Directions
Search the material below for the word "Resolved". Copy every line where it is found.

Data records
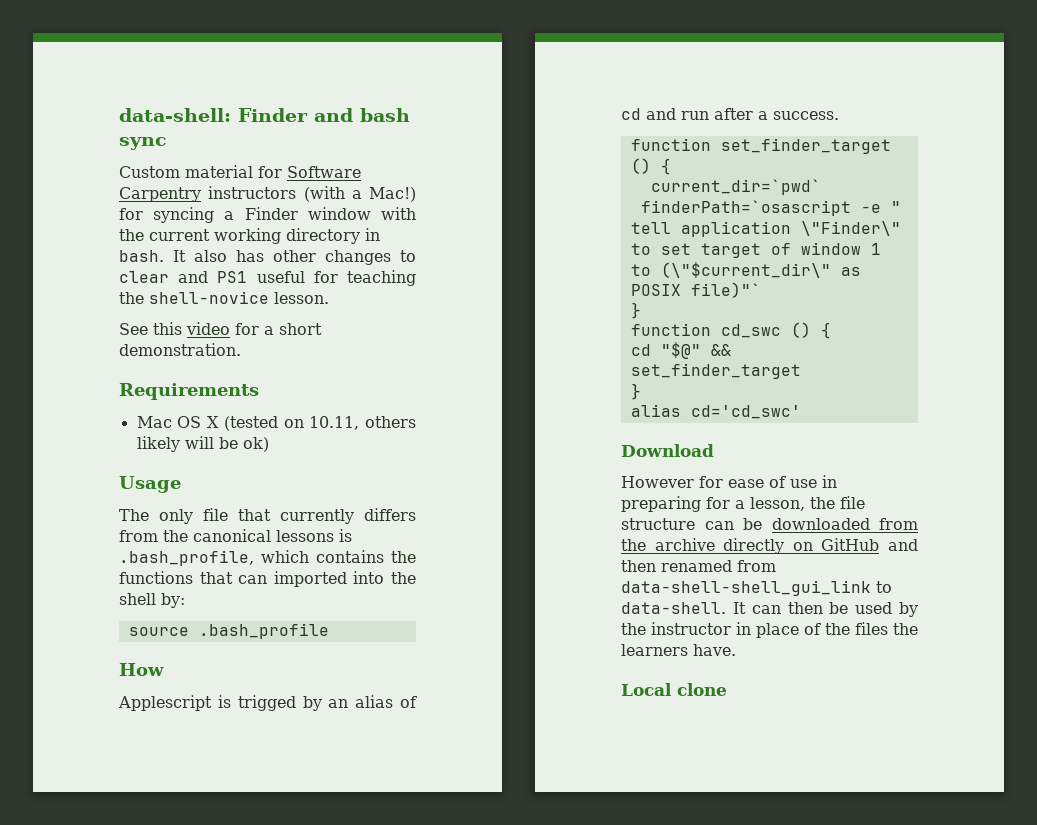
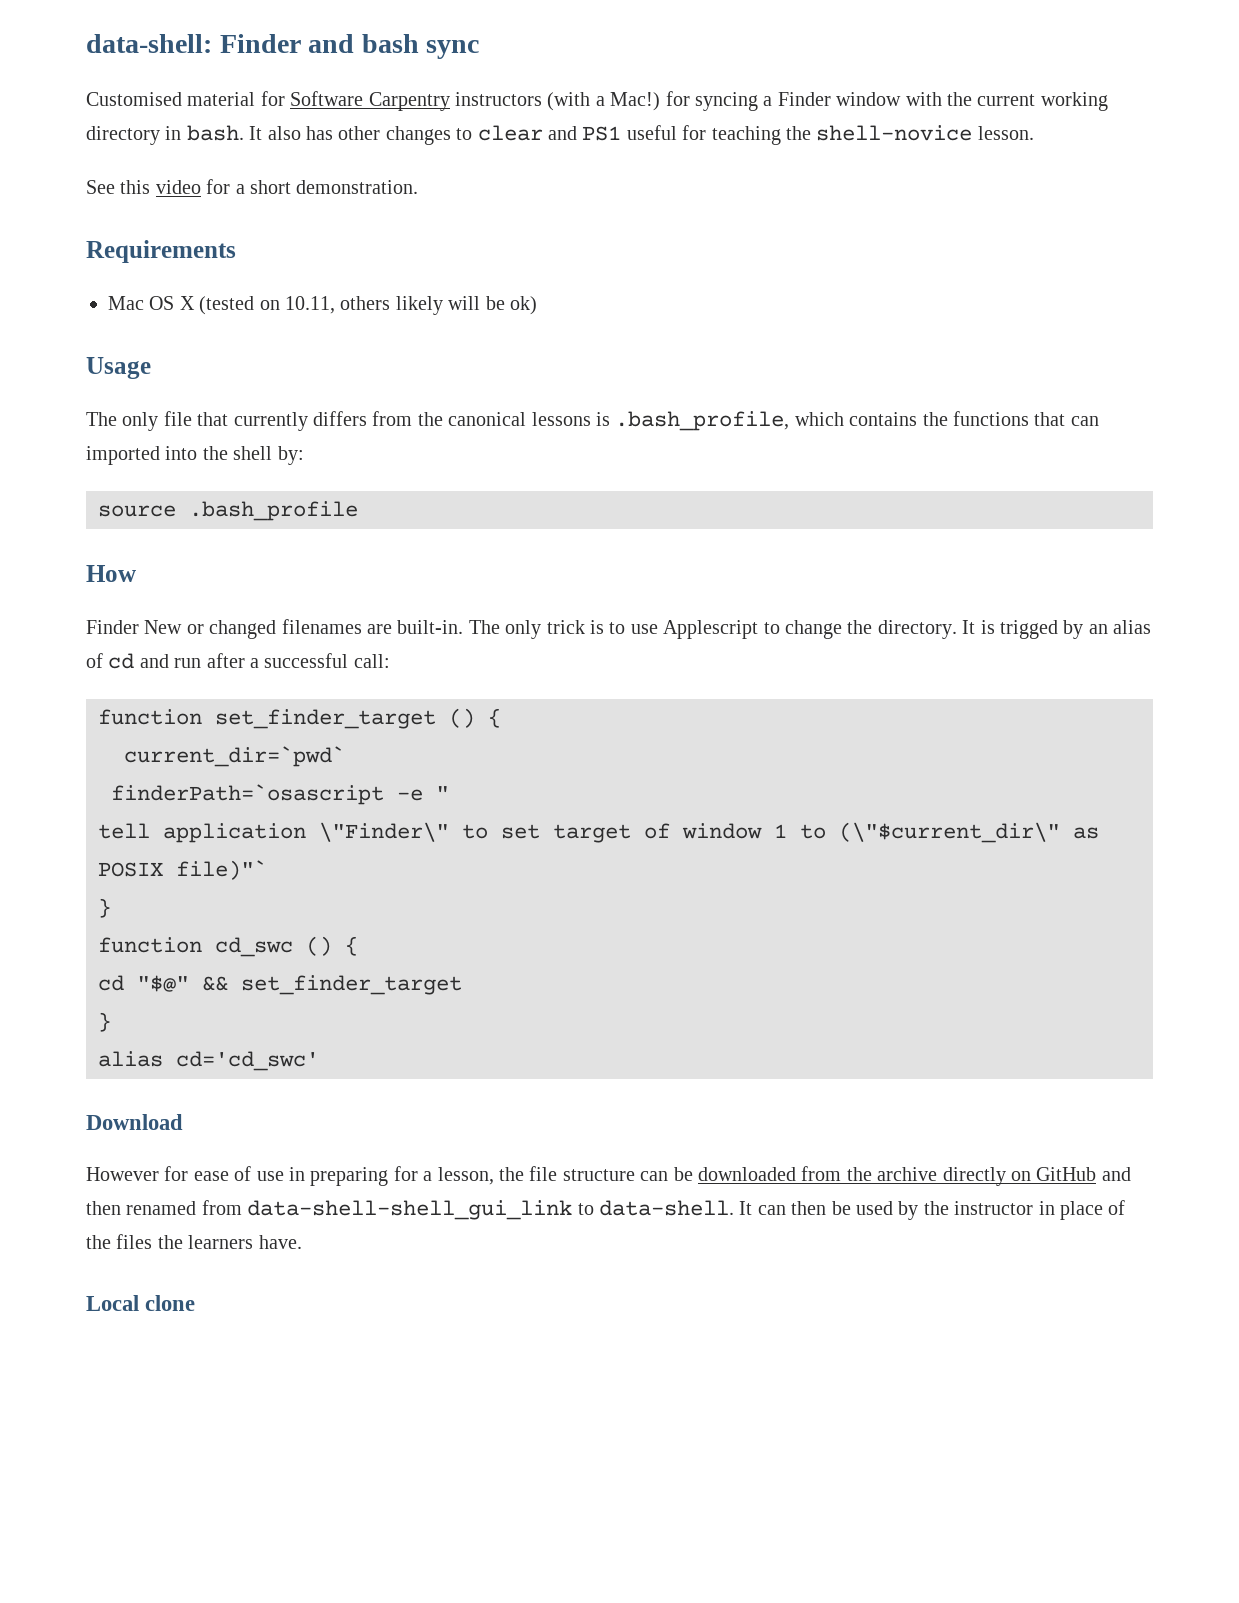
- Custom material for Software Carpentry instructors (with a Mac!) for syncing a Finder window with the current working directory in bash.
+ Customised material for Software Carpentry instructors (with a Mac!) for syncing a Finder window with the current working directory in bash.
- Applescript is trigged by an alias of cd and run after a success.
+ Finder New or changed filenames are built-in. The only trick is to use Applescript to change the directory. It is trigged by an alias of cd and run after a successful call:

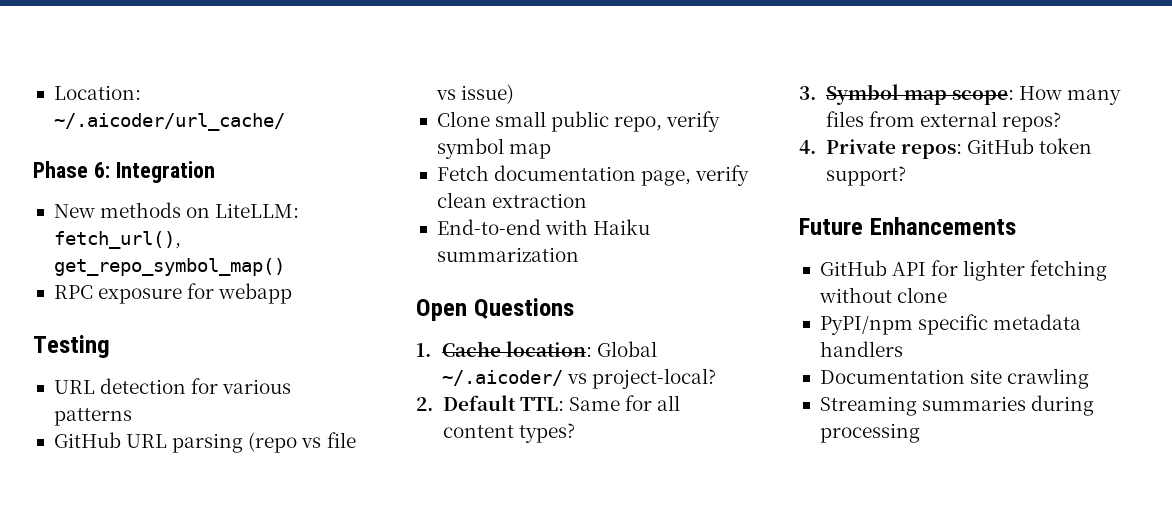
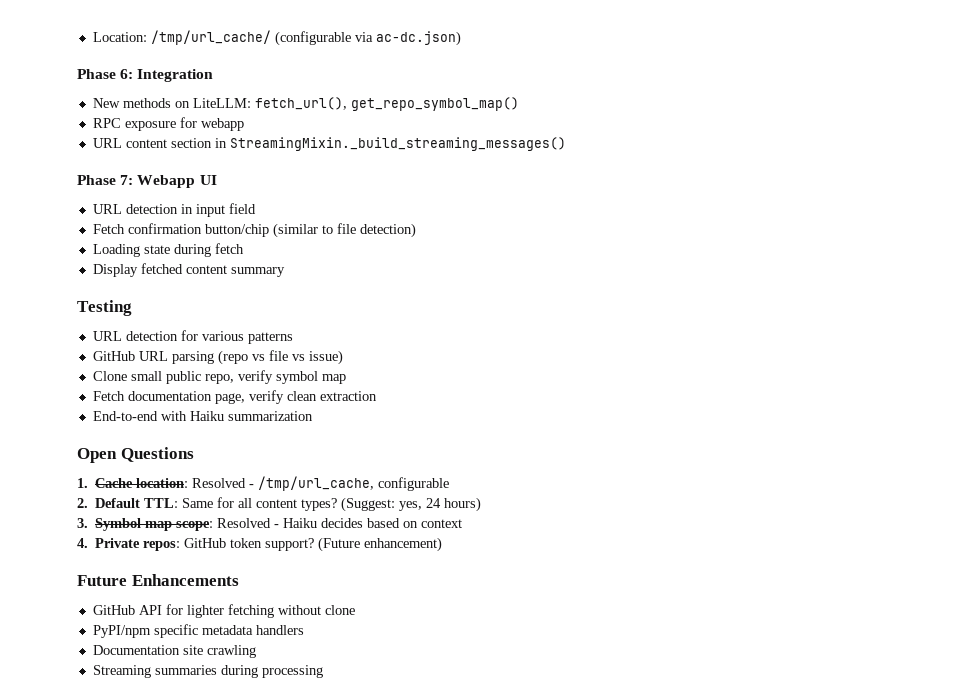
- Location: ~/.aicoder/url_cache/
+ Location: /tmp/url_cache/ (configurable via ac-dc.json)
+ URL content section in StreamingMixin._build_streaming_messages()
+ Phase 7: Webapp UI
+ URL detection in input field
+ Fetch confirmation button/chip (similar to file detection)
+ Loading state during fetch
+ Display fetched content summary
- 1. Cache location: Global ~/.aicoder/ vs project-local?
+ 1. Cache location: Resolved - /tmp/url_cache, configurable
+ (Suggest: yes, 24 hours)
- 3. Symbol map scope: How many files from external repos?
+ 3. Symbol map scope: Resolved - Haiku decides based on context
+ (Future enhancement)

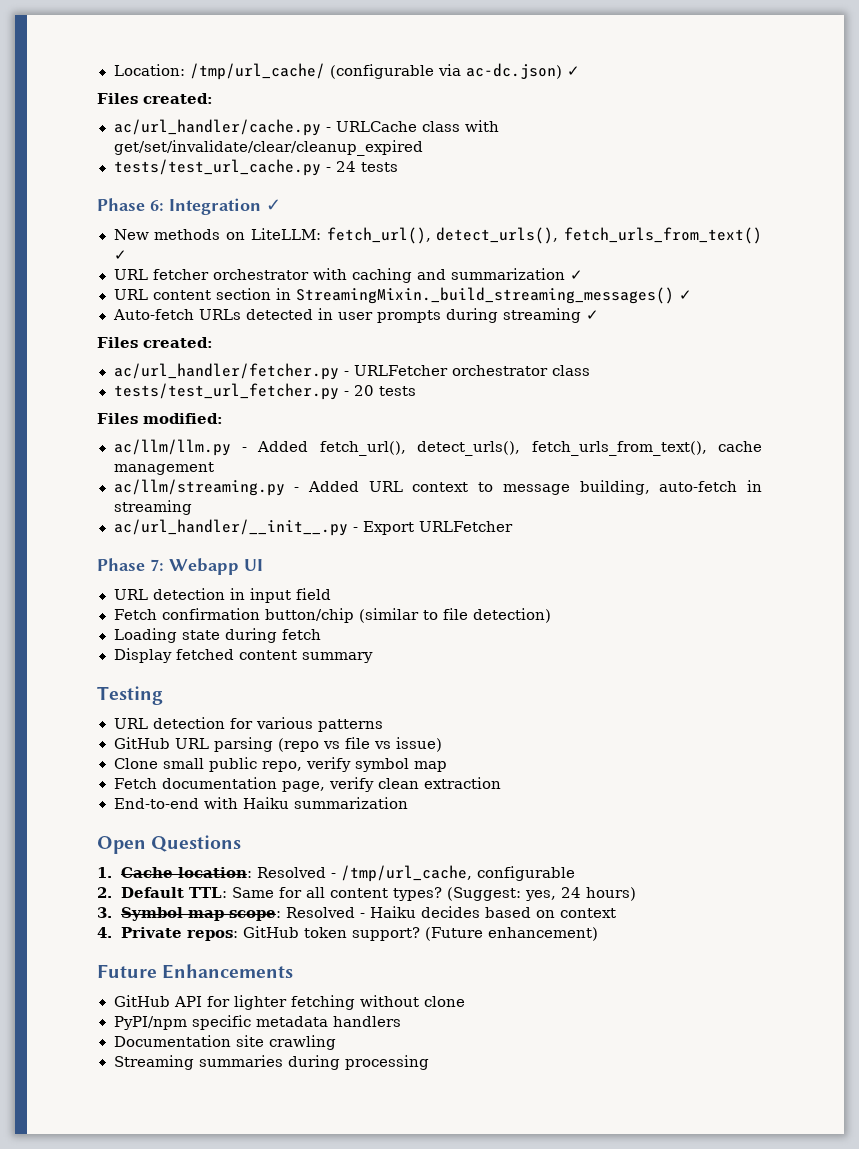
- Location: /tmp/url_cache/ (configurable via ac-dc.json)
+ Location: /tmp/url_cache/ (configurable via ac-dc.json) ✓
+ Files created:
+ ac/url_handler/cache.py - URLCache class with get/set/invalidate/clear/cleanup_expired
+ tests/test_url_cache.py - 24 tests
- Phase 6: Integration
+ Phase 6: Integration ✓
- New methods on LiteLLM: fetch_url(), get_repo_symbol_map()
- RPC exposure for webapp
+ New methods on LiteLLM: fetch_url(), detect_urls(), fetch_urls_from_text() ✓
+ URL fetcher orchestrator with caching and summarization ✓
- URL content section in StreamingMixin._build_streaming_messages()
+ URL content section in StreamingMixin._build_streaming_messages() ✓
+ Auto-fetch URLs detected in user prompts during streaming ✓
+ Files created:
+ ac/url_handler/fetcher.py - URLFetcher orchestrator class
+ tests/test_url_fetcher.py - 20 tests
+ Files modified:
+ ac/llm/llm.py - Added fetch_url(), detect_urls(), fetch_urls_from_text(), cache management
+ ac/llm/streaming.py - Added URL context to message building, auto-fetch in streaming
+ ac/url_handler/__init__.py - Export URLFetcher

Task output
+ 1. Cache location: Resolved - /tmp/url_cache, configurable
+ 3. Symbol map scope: Resolved - Haiku decides based on context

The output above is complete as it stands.